Exercise brief:
Would you return the records below character for character, without any images?

Record extracts:
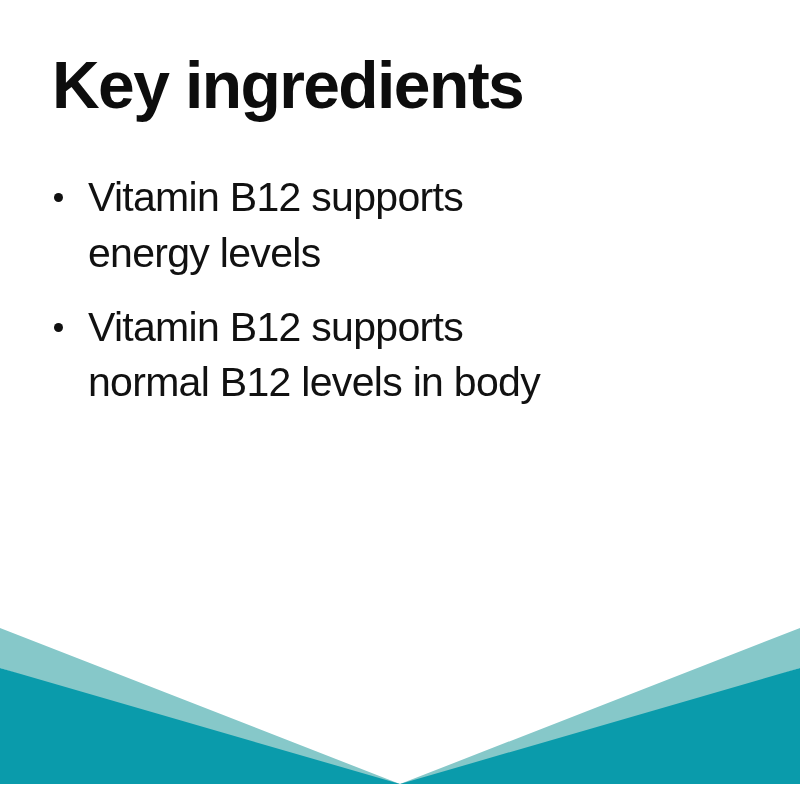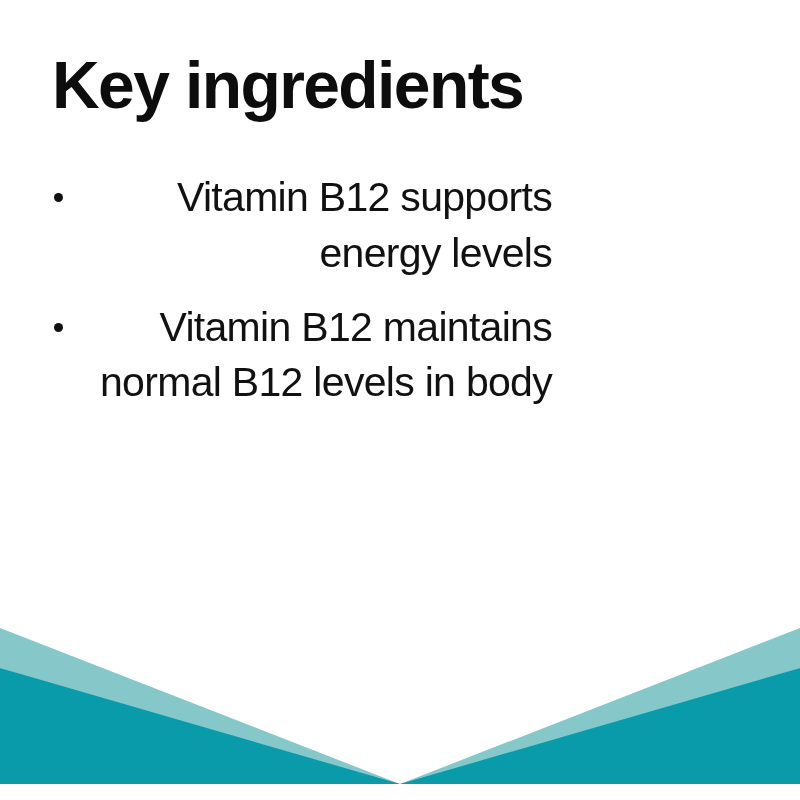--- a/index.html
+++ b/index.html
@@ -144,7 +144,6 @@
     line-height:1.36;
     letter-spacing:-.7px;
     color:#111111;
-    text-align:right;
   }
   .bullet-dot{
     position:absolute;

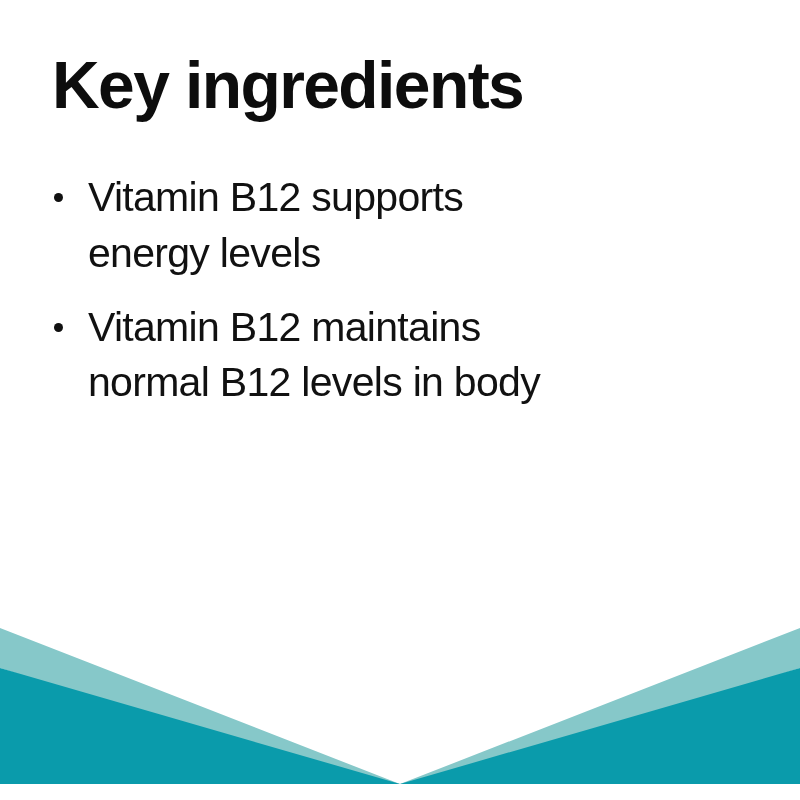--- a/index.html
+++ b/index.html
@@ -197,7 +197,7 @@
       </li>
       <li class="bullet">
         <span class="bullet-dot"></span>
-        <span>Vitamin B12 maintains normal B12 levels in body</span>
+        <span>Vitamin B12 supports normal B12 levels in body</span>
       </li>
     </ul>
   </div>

Exercise response:
--- a/index.html
+++ b/index.html
@@ -144,7 +144,6 @@
     line-height:1.36;
     letter-spacing:-.7px;
     color:#111111;
-    text-align:right;
   }
   .bullet-dot{
     position:absolute;

--- a/index.html
+++ b/index.html
@@ -197,7 +197,7 @@
       </li>
       <li class="bullet">
         <span class="bullet-dot"></span>
-        <span>Vitamin B12 maintains normal B12 levels in body</span>
+        <span>Vitamin B12 supports normal B12 levels in body</span>
       </li>
     </ul>
   </div>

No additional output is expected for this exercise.